Arrived at Uyuni, on February 27, 1894, he was harassed by groups that described him as a traitor, so he was assigned to protect him from a military escort to address a hotel, but on the way, he was killed by his own guards with a discharge of rifles, behind his back. The order had been given, according to reports, by Captain José María Mangudo and Lieutenant Manuel Castillo. It was never asked to establish motives for the crime and, regrettably, to determine those causes which, surely, had pointed to those responsible for the loss of war and therefore the Litoral.José V. Ochoa.

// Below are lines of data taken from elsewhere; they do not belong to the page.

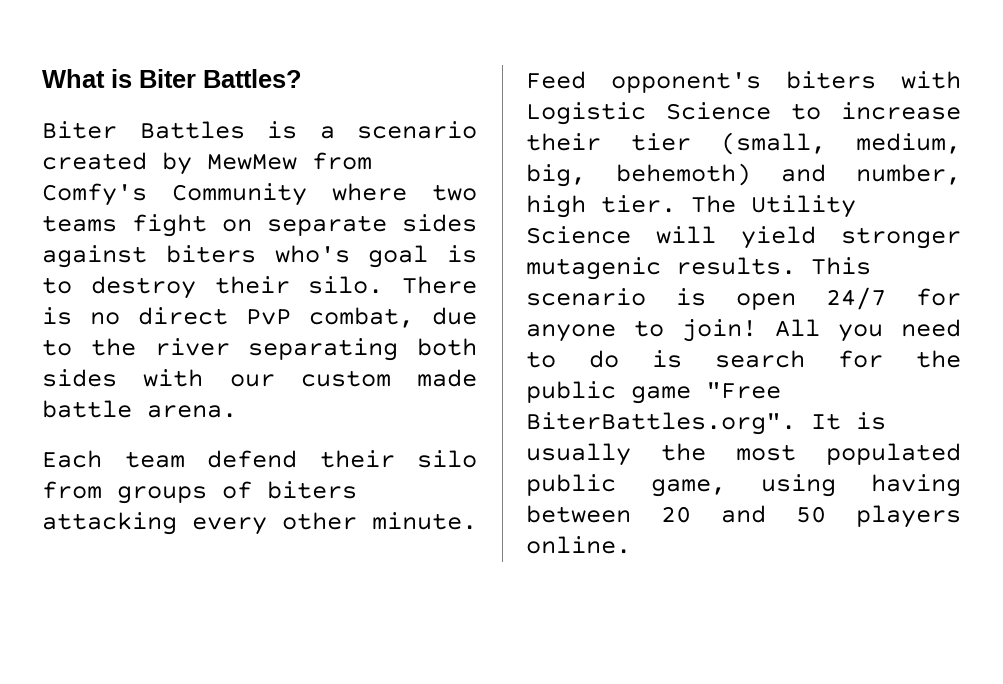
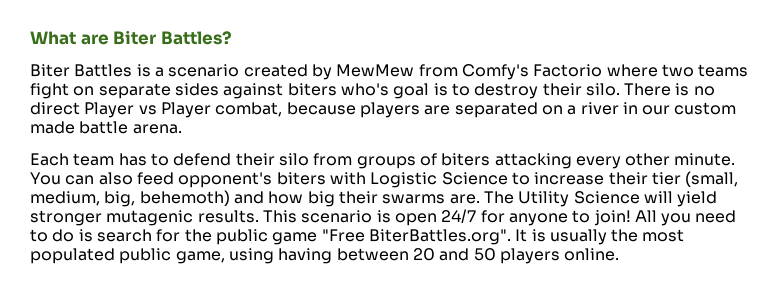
- What is Biter Battles?
+ What are Biter Battles?
- Biter Battles is a scenario created by MewMew from Comfy's Community where two teams fight on separate sides against biters who's goal is to destroy their silo.
+ Biter Battles is a scenario created by MewMew from Comfy's Factorio where two teams fight on separate sides against biters who's goal is to destroy their silo.
- There is no direct PvP combat, due to the river separating both sides with our custom made battle arena.
+ There is no direct Player vs Player combat, because players are separated on a river in our custom made battle arena.
- Each team defend their silo from groups of biters attacking every other minute.
+ Each team has to defend their silo from groups of biters attacking every other minute.
- Feed opponent's biters with Logistic Science to increase their tier (small, medium, big, behemoth) and number, high tier.
+ You can also feed opponent's biters with Logistic Science to increase their tier (small, medium, big, behemoth) and how big their swarms are.

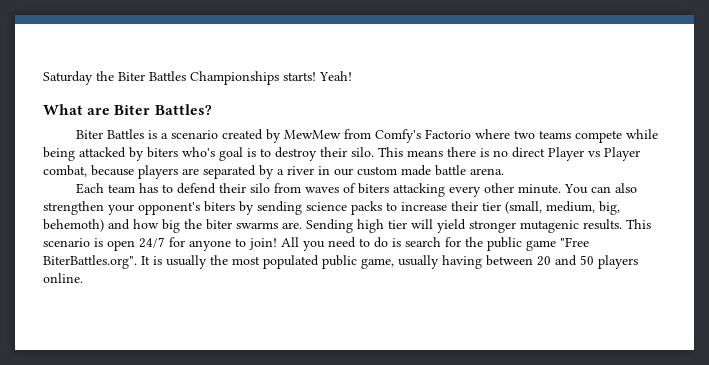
+ Saturday the Biter Battles Championships starts! Yeah!
- Biter Battles is a scenario created by MewMew from Comfy's Factorio where two teams fight on separate sides against biters who's goal is to destroy their silo.
+ Biter Battles is a scenario created by MewMew from Comfy's Factorio where two teams compete while being attacked by biters who's goal is to destroy their silo.
- There is no direct Player vs Player combat, because players are separated on a river in our custom made battle arena.
+ This means there is no direct Player vs Player combat, because players are separated by a river in our custom made battle arena.
- Each team has to defend their silo from groups of biters attacking every other minute.
+ Each team has to defend their silo from waves of biters attacking every other minute.
- You can also feed opponent's biters with Logistic Science to increase their tier (small, medium, big, behemoth) and how big their swarms are. The Utility Science will yield stronger mutagenic results.
+ You can also strengthen your opponent's biters by sending science packs to increase their tier (small, medium, big, behemoth) and how big the biter swarms are. Sending high tier will yield stronger mutagenic results.
- All you need to do is search for the public game "Free BiterBattles.org". It is usually the most populated public game, using having between 20 and 50 players online.
+ All you need to do is search for the public game "Free BiterBattles.org". It is usually the most populated public game, usually having between 20 and 50 players online.

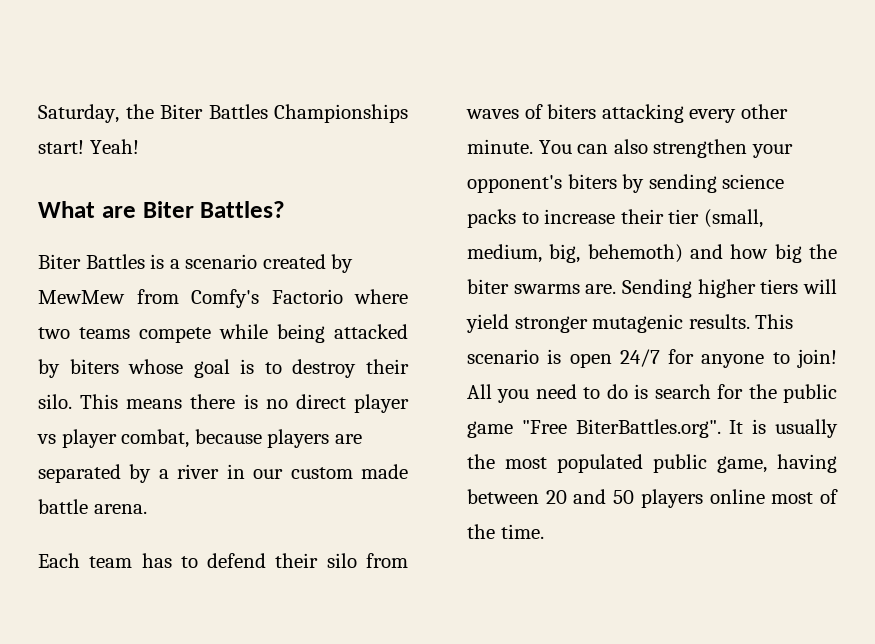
- Saturday the Biter Battles Championships starts!
+ Saturday, the Biter Battles Championships start!
- Biter Battles is a scenario created by MewMew from Comfy's Factorio where two teams compete while being attacked by biters who's goal is to destroy their silo.
+ Biter Battles is a scenario created by MewMew from Comfy's Factorio where two teams compete while being attacked by biters whose goal is to destroy their silo.
- This means there is no direct Player vs Player combat, because players are separated by a river in our custom made battle arena.
+ This means there is no direct player vs player combat, because players are separated by a river in our custom made battle arena.
- Sending high tier will yield stronger mutagenic results.
+ Sending higher tiers will yield stronger mutagenic results.
- All you need to do is search for the public game "Free BiterBattles.org". It is usually the most populated public game, usually having between 20 and 50 players online.
+ All you need to do is search for the public game "Free BiterBattles.org". It is usually the most populated public game, having between 20 and 50 players online most of the time.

Since the beginning of the 21st century, a Currence Daza Surveying movement is evident, seeking to support his murder with speculation of all kinds about the revelations (against Narciso Campero and others) that he was supposedly going to do in the Bolivian Congress. Authors such as José Mesa, Teresa Gisbert and Carlos Mesa Gisbert consider that Narciso Campero did not order in the second half of 1879 the entry into action of their forces in Atacam I> required appointment
However, in a manifesto published in 1882 General Eliodoro Camacho, present at the War Board in Camarones, states that
“General Daza is the only person responsible for the withdrawal, for having ordered it against the opinion of several of the leaders at the War Board that took place in the Camarones ravine.”Eliodoro Camacho.

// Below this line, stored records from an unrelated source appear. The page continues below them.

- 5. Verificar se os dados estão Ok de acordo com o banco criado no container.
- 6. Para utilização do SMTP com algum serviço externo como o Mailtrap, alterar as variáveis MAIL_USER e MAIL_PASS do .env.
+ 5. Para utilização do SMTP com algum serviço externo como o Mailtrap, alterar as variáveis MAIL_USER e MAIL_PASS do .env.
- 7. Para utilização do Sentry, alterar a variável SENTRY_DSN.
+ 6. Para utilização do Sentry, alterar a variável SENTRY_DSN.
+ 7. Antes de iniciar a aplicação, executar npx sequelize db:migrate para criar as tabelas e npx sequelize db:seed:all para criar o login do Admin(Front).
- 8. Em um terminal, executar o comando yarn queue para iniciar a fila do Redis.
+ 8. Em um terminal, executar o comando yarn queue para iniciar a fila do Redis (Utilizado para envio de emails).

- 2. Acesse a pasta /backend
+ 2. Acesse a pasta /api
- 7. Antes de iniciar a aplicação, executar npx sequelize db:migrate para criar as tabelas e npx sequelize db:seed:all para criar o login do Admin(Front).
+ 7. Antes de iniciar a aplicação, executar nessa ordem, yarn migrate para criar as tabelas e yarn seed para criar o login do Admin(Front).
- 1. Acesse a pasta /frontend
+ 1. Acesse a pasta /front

That the Junta had decided that the Bolivian army would remain in Camarones, where they found sufficient food and water, while with Daza at the head, in a risky mission, a small group would go to Pozo Almonte, where the Bolivian He would take command of the allied army present there and would also direct the movements of the Camarones army. Que Daza accepts the proposal and offers to telegraph Prado to that effect. Later, in correspondence with Miguel de los Santos Taborga, Camacho gives more detail:
The next day I was called to the telegraph office where General Daza was with his Secretary-General. They showed me a telegram received from Arica in which General Prado said little or more or less: “Having received your message from yesterday in which I manifest the resistance of the army to continue the march, I called last night a War Board that has resolved is ordered to General Buendía that attack immediately. Therefore, not only is it dangerous but useless the personal march of you south”.This convinced me that General Daza did not pass to Prado the agreed communication, but another that the public voice repeated to have been in these terms:
“Overwhelmed desert. Army resists continuing. No snakes.”.When I pleaded for having missed the agreed, I was answered with a bundle of words. When I asked to know the telegram sent to decipher the misunderstood in which General Prado had fallen, Dr. Gutierrez looked for his pockets and said, "I lost the paper.”.

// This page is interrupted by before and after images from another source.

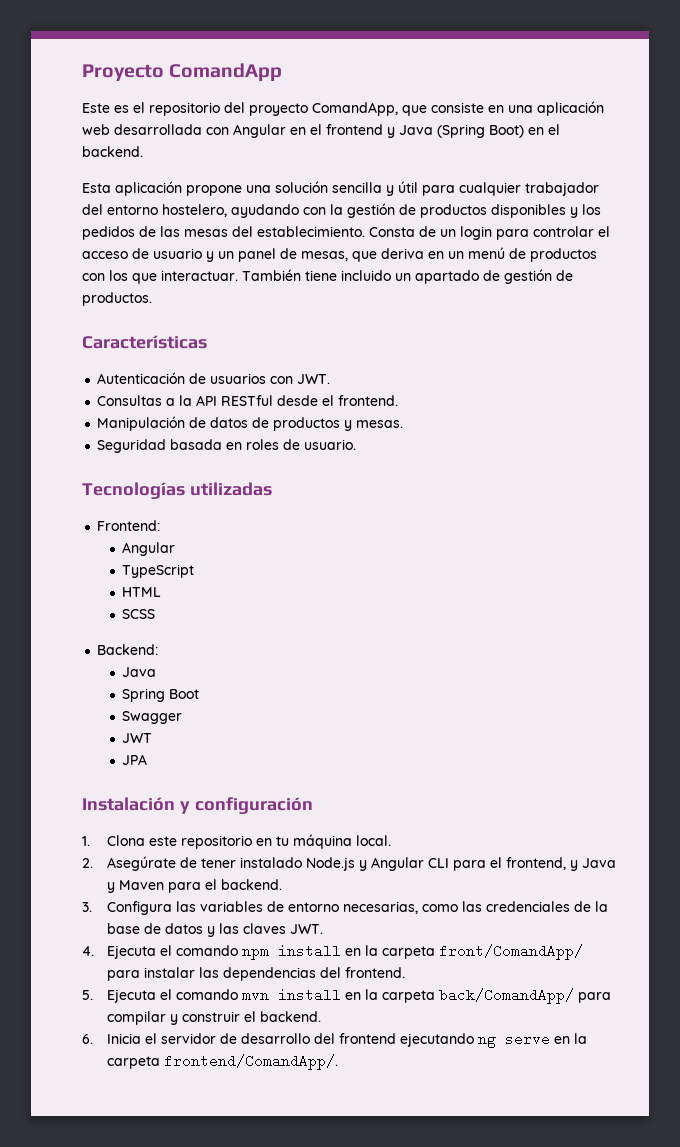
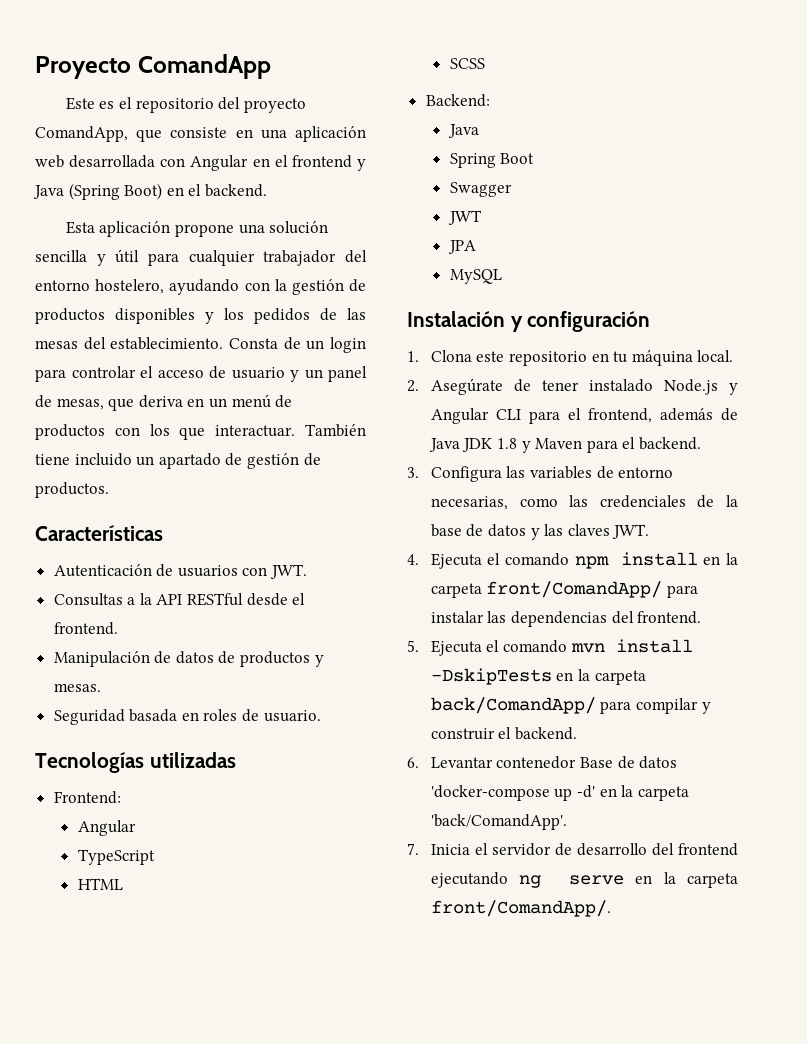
+ MySQL
- 2. Asegúrate de tener instalado Node.js y Angular CLI para el frontend, y Java y Maven para el backend.
+ 2. Asegúrate de tener instalado Node.js y Angular CLI para el frontend, además de Java JDK 1.8 y Maven para el backend.
- 5. Ejecuta el comando mvn install en la carpeta back/ComandApp/ para compilar y construir el backend.
+ 5. Ejecuta el comando mvn install -DskipTests en la carpeta back/ComandApp/ para compilar y construir el backend.
- 6. Inicia el servidor de desarrollo del frontend ejecutando ng serve en la carpeta frontend/ComandApp/.
+ 6. Levantar contenedor Base de datos 'docker-compose up -d' en la carpeta 'back/ComandApp'.
+ 7. Inicia el servidor de desarrollo del frontend ejecutando ng serve en la carpeta front/ComandApp/.

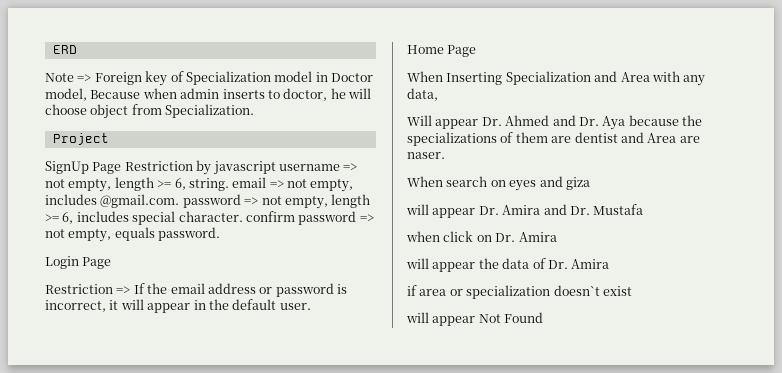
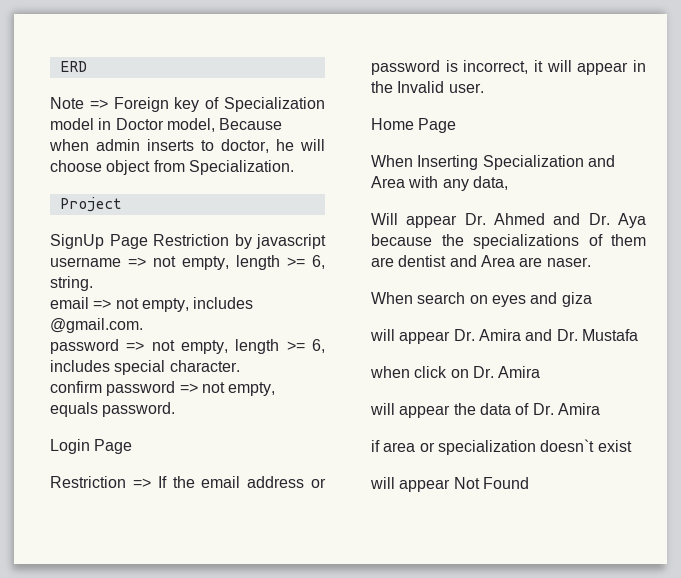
- SignUp Page Restriction by javascript username => not empty, length >= 6, string. email => not empty, includes @gmail.com. password => not empty, length >= 6, includes special character. confirm password => not empty, equals password.
+ SignUp Page Restriction by javascript username => not empty, length >= 6, string.
+ email => not empty, includes @gmail.com.
+ password => not empty, length >= 6, includes special character.
+ confirm password => not empty, equals password.
- Restriction => If the email address or password is incorrect, it will appear in the default user.
+ Restriction => If the email address or password is incorrect, it will appear in the Invalid user.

In the afternoon of the same day came from Pozo Almonte Lieutenant Felipe Niño de Guzmán, with several communications for General Daza, in which General Buendía called him to put himself to the head of the Tarapacá Army. The more of the chiefs we ask General Daza to continue the march. A few thought of the retreat. General Daza just listened to us. He gave no opinion, offering only, in an undecided way, to tell General Prado to telegraph Pozo Almonte to suspend the ordered attack. Soon as I retired from General Daza's accommodation, I heard in the camp the targets run by the music bands. When I asked the motive, I was told that the counterpart had been ordered."Text taken from the book "Guano, Salitre y Sangre" by Roberto Querejazu Calvo.